■ **WHAT YOU SHOULD DO**: Your copy should start at the line with "html: none ->" and end at the line with "width: 604px ->" in the data below. Transcribe only those lines, exactly, pictures excluded.

■ **INFORMATION SHOWN**:
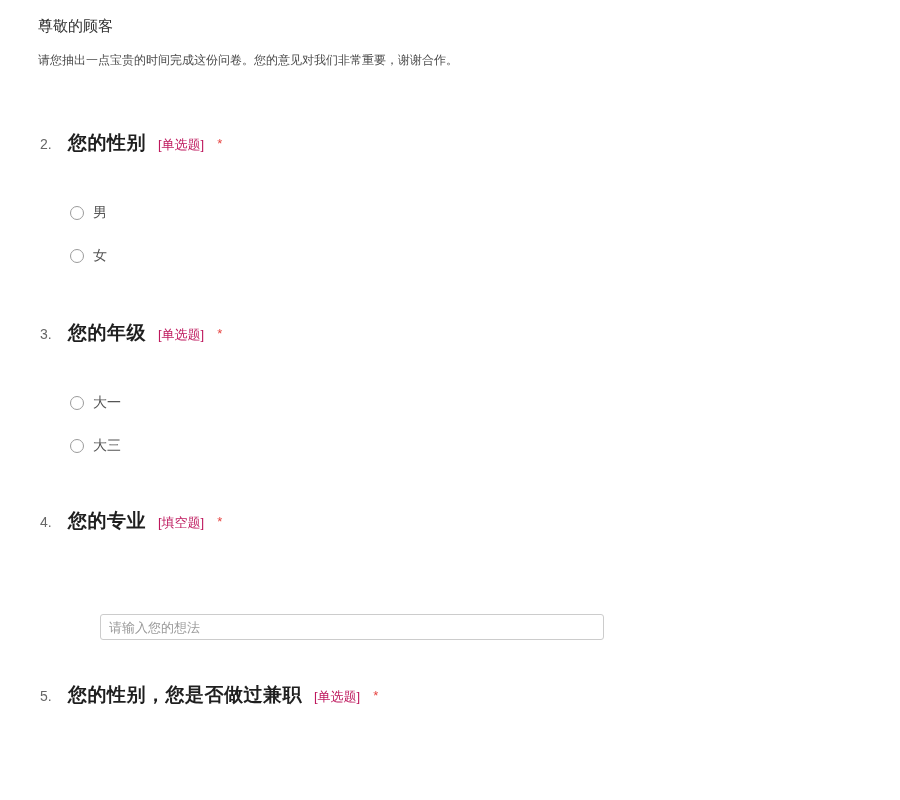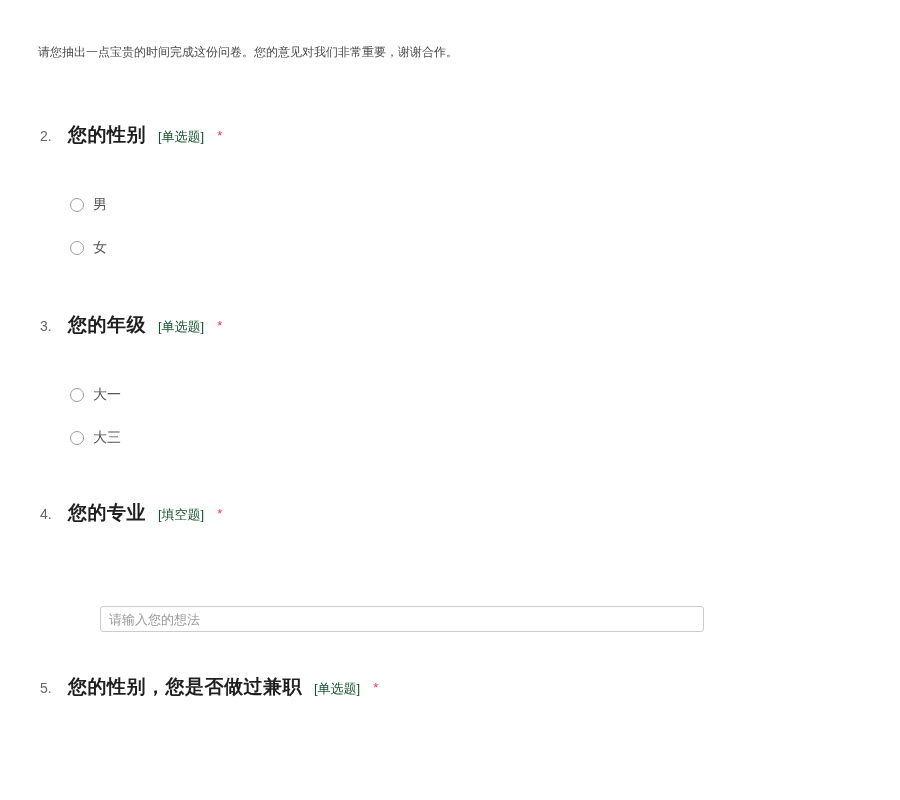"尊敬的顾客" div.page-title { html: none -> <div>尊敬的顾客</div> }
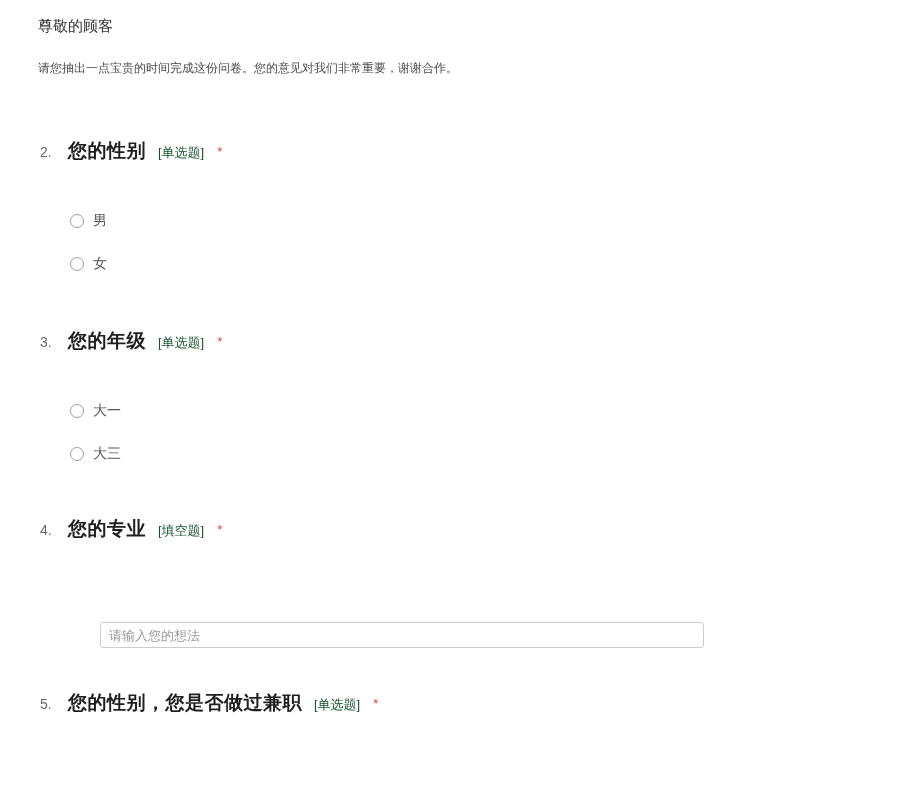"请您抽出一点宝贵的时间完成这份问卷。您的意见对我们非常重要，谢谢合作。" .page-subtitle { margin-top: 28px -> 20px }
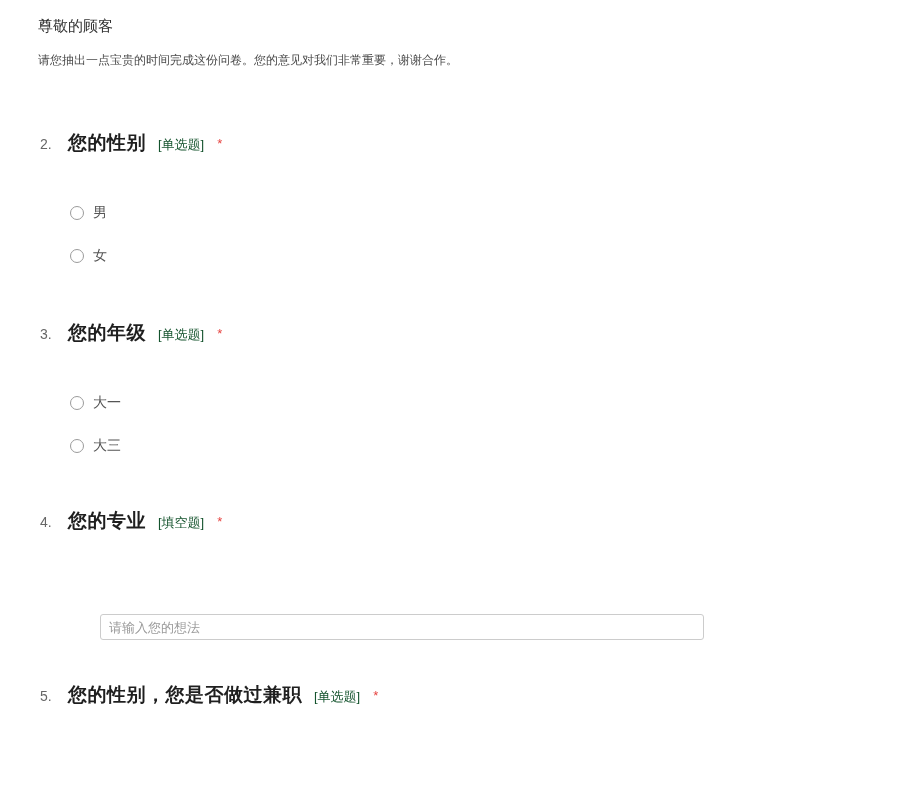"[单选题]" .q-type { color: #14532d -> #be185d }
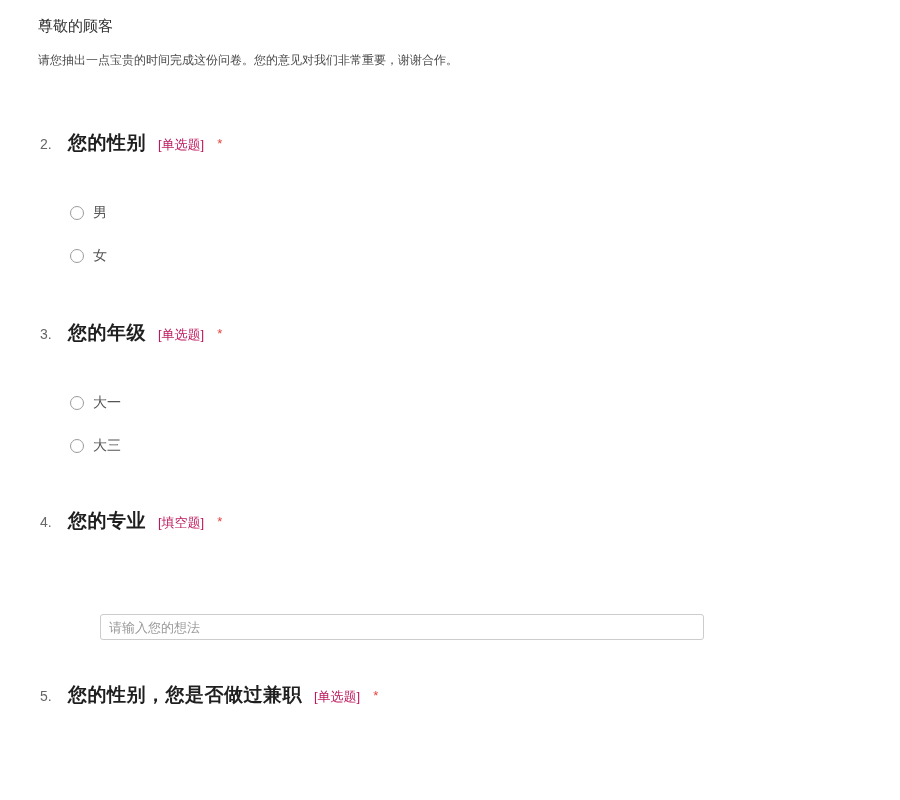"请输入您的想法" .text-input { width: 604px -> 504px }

==

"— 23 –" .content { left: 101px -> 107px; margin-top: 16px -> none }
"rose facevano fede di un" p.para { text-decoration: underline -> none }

■ **WRITTEN REPLY**:
"尊敬的顾客" div.page-title { html: none -> <div>尊敬的顾客</div> }
"请您抽出一点宝贵的时间完成这份问卷。您的意见对我们非常重要，谢谢合作。" .page-subtitle { margin-top: 28px -> 20px }
"[单选题]" .q-type { color: #14532d -> #be185d }
"请输入您的想法" .text-input { width: 604px -> 504px }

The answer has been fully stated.